Following a brief opener that sets up the eventual antagonist of the feature, Gon and Killua blast onto the scene in a spirited return to Heaven’s Arena. While they won’t be competing in the new Battle Olympia tournament, they’re more than content to simply cheer on their pal Zushi as he aims to take his martial arts to the top of the bracket. The fun and games barely get a chance to start before a group of masked attackers take over the arena, incapacitate Hunter Association chairman Netero, and issue an ultimatum that would both destroy the association and put the entire world in danger.

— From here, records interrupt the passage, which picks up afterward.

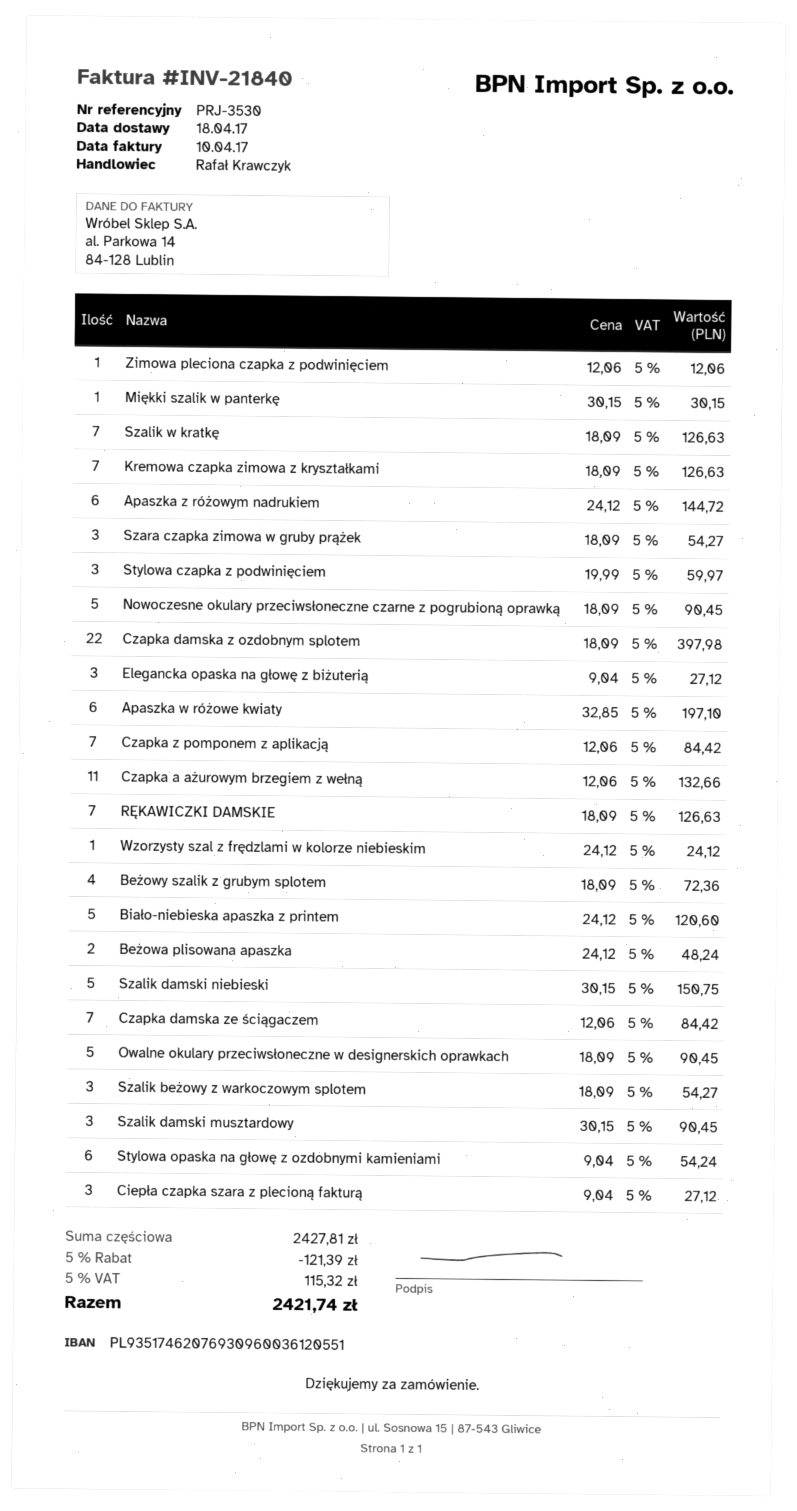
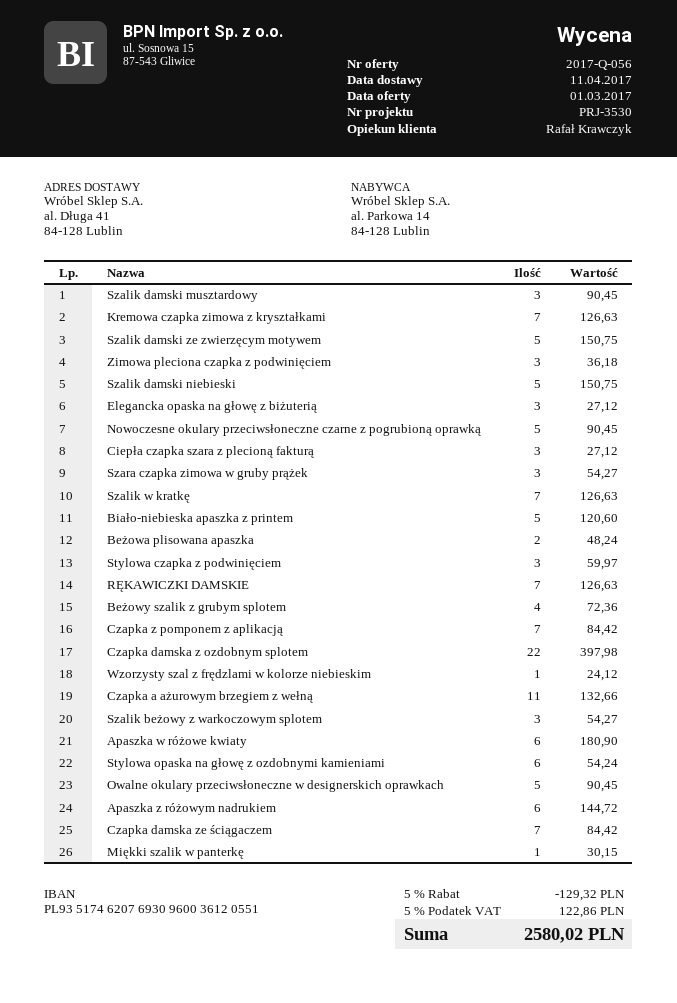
delivery date: 2017-04-18 -> 2017-04-11
Zimowa pleciona czapka z podwinięciem: 1 for 12.06 -> 3 for 36.18
Apaszka w różowe kwiaty: 6 for 197.10 -> 6 for 180.90
Szalik damski ze zwierzęcym motywem: none -> 5 for 150.75
discount: 5% = 121.39 -> 5% = 129.32
tax: 5% = 115.32 -> 5% = 122.86
total: 2421.74 -> 2580.02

The baddies in question belong to a group known as Shadow, but I’ll leave their secrets for others to discover on their own. The central conceit here is a mysterious power known as On, which is fueled by hatred and acts as somewhat of an opposing force to the Nen powers Gon and the gang use in battle. Not only can members of Shadow cancel out Nen and keep users from fighting back, once someone is infected they’re forced to enter into a contract that almost always spells certain doom depending on the conditions. This makes for some interesting stakes during the final battle, which is one of a handful of highlights in this big screen outing.
Most everyone gets at least a little time in the spotlight, even if Leorio spends the majority of it covered in trash. It takes a while for The Last Mission to get to the meat of its action, but there are a couple standout fights worth sticking around for. The best of the bunch is definitely Gon and Killua’s elevator shaft battle against the mohawked menace known as Gaki. The conclusion is classic Hunter x Hunter, even if we’re not treated to the same edge-of-your-seat narration as we would happily receive in the TV series. This is also the animation highlight of an otherwise reserved feature that only rises above Madhouse’s small-screen efforts in a few key moments. That’s not too much of a demerit, though, considering the high standards set by Hunter x Hunter‘s 148-episode run.
Shadow could have been a more interesting antagonistic force, but the audience’s only real connection to them is a brief scene that makes up the movie’s opening minutes. While their lore implications and relation to the grander picture of the Hunter x Hunter universe are indeed substantial, their ire mostly stems from the brief snippet of time we got to see them going up against Netero in the past. It’s strange, because as far as shonen series are concerned, this is hands down one of the best at conveying the sheer danger of enemies of all shapes and sizes. It’s not that apparent here, though, despite the obvious perils that come along with the power of On and the ruthlessness of its practitioners.
Hunter x Hunter: The Last Mission may not be the most exciting Hunter x Hunter story, but it definitely works better in the frame of a 100-minute movie than it would stretched out for a dozen or more episodes on TV. As much as I would appreciate having the series’ narrator sit us down for an episode or two worth of unnecessary expounding on the concept of On, The Last Mission operates efficiently enough as a self-contained extended episode of its own. I wouldn’t recommend this as anyone’s first exposure to Togashi’s celebrated and hiatus-prone world and characters, but fans will find this brief reunion just refreshing enough for now.
Hunter x Hunter: The Last Mission Hits U.S. theaters across the U.S. and Canada today, January 30, so check local listings if you want to see it on the big screen.